Opinion: Sanders’ views are now mainstreamn
Your recent (Sept. 7, 2015) editorial on the cost of presidential candidate Bernie Sanders’ various proposals for universal health care and other social safety net programs raised only part of a critical question facing our society. At the bottom of the debate about the affordability of these proposals are Mr. Sanders’ concerns about economic inequality.
He unabashedly embraces a vision of “democratic socialism” as a pathway to restoring some balance. The “costs” of government programs that would move us in that direction amount to significant income redistribution. The fact that this cost shift would be out in the open makes it appear to be “revolutionary” as Mr. Sanders openly, and even proudly admits.
We are about to have a great debate in our society about the “S” word, socialism. It will not be a debate about ideology, and probably too rarely about morality, which is where Mr. Sanders is coming from. It will probably obscure the fact that the once “revolutionary” and radical policies of socialism, such as social security, unemployment insurance, state health care systems, maternal health and leave, and public education, not to mention equal rights for women and minorities, were all once highly controversial and deeply threatening policy aspirations sought by socialists. These are now mainstream and established policies in most of the industrialized world, although we in the U.S. are notorious slow adopters.
Americans, especially politically conservative Americans, claim to deplore big government programs and government interference in business, often citing the cost factor. This is the ideological position of the right. However, when big business and big finance manipulate “free markets” and bring them to the verge of global collapse, these same individuals seek the nationalization of debt and scramble for bailouts. Clearly ideology and views on the cost of Sanders’ proposals arise directly from one’s wallet and not from moral considerations, as Pope Francis and Bernie Sanders argue.
Sadly, there is too little discussion of the “costs” and murky income redistribution of the recent decade caused by a Federal Reserve policy that keeps interest rates at near zero for pensioners and middle-class savers. The same monetary policy has inflated stock prices for those affluent enough to have such holdings. (The giant insurance company Swiss Re has calculated the income loss due to low interest rates at one half trillion dollars and the increase in stock prices at $9 trillion, between 2009 and 2013.)

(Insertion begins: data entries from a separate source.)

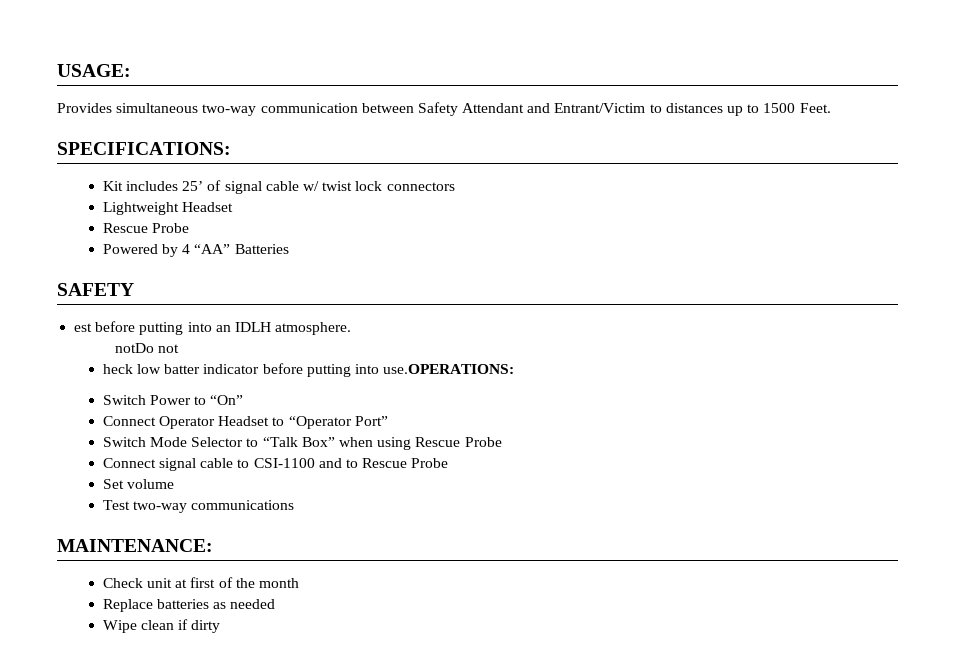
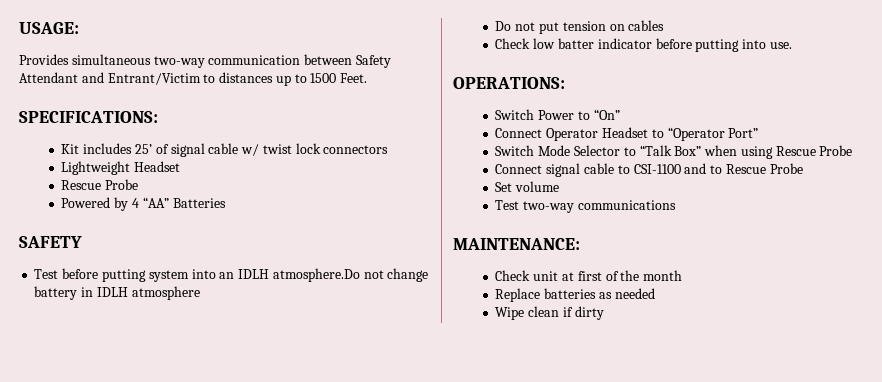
- est before putting into an IDLH atmosphere.
- notDo not
- heck low batter indicator before putting into use.OPERATIONS:
+ Test before putting system into an IDLH atmosphere.Do not change battery in IDLH atmosphere
+ Do not put tension on cables
+ Check low batter indicator before putting into use.
+ OPERATIONS:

The Fed is not the sole cause of this growing economic inequality. The Justice Department does not, except in the most rare instances, jail executives manipulating commodities markets, CFOs giving fake economic reports, heads of banks manipulating international borrowing rates, or insider traders. Super wealthy CEOs leave their positions with golden parachutes after running their companies into the ground, reducing the labor force, and gutting pension systems.
It is troubling that the costs of these capitalist and free market “programs” for our society are not put side by side with Mr. Sanders’ “costly” proposals.